Built via a partnership with security applications vendor MessageLabs, based in New York, Verizon executives said they created the services because customers were increasingly asking if the firm could take on more security duties.

“These products are being driven by cost effectiveness, there’s no hardware or software deployed at the customer, and no capital investment up front; they are easy and cheap to deploy and there’s very limited care and feeding, and that’s what customers want,” said Cindy Bellefeuille, director of security solutions for Verizon Business. “Maintenance of gateway systems is pricey, and most large organizations have many geographic locations; premise-based solutions demand deployment of equipment and staff wherever the live, doing this work in the cloud can eliminate a lot of those costs.”

One of the companies providing the technology used by carriers to create the underpinnings of their new security services is Arbor Networks, based in Lexington, Mass.

Arbor, which counts Cable & Wireless as one of its customers — along with a number of other sizeable operators including AT&T and British Telecom — recently announced a new initiative dubbed Active Threat Level Analysis System (ATLAS) Initiative which is aimed at analzing threats as the appear on telecommunications and computer networks around the globe.

According to the vendor, ATLAS uses a global darknet sensor network to gather intelligence on host/port scanning activity, zero-day exploits and worm propagation, along with botnet and phishing infrastructures. Over the next 18 months, the company plans to create a range of new products and services based on the system.

By funneling the data it receives via ATLAS into its products, company officials said, the firm can help carriers stay ahead of new threats as they emerge, who in turn can provide protection for their customers.

In mid-March the company released the newest version of its Peakflow SP platform for carriers, which included new security and threat management tools to its existing capabilities.

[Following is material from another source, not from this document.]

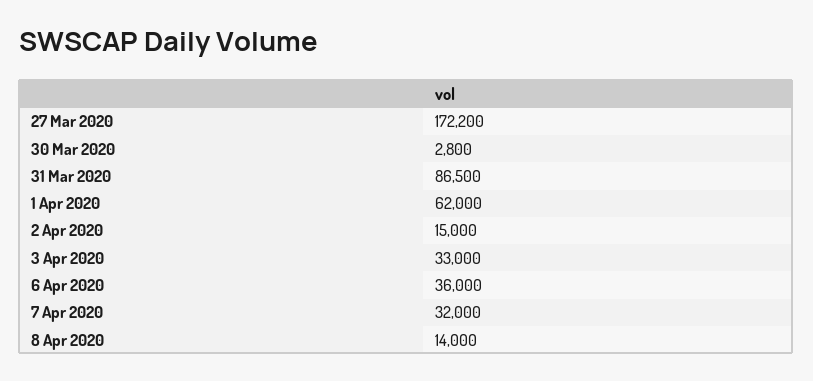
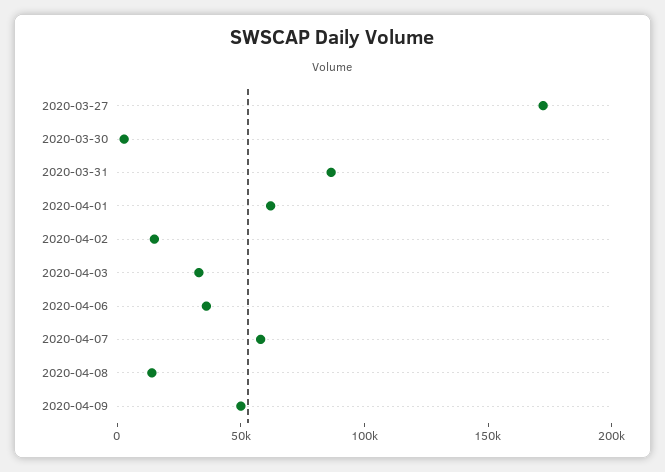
7 Apr 2020: 32000 -> 60000
2020-04-09: none -> 50000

“The carriers are deploying the technology first to protect themselves, but they also see a huge opportunity to try and wrap business models around these tools and drive new revenues,” said Paul Morville, vice president of product management at Arbor. “For us the challenge is to try and kill two birds with one stone and offer these companies something that not only does the job in terms of fighting attacks but also allows them to deliver seamless services to their customers, but it’s a great opportunity for everyone.”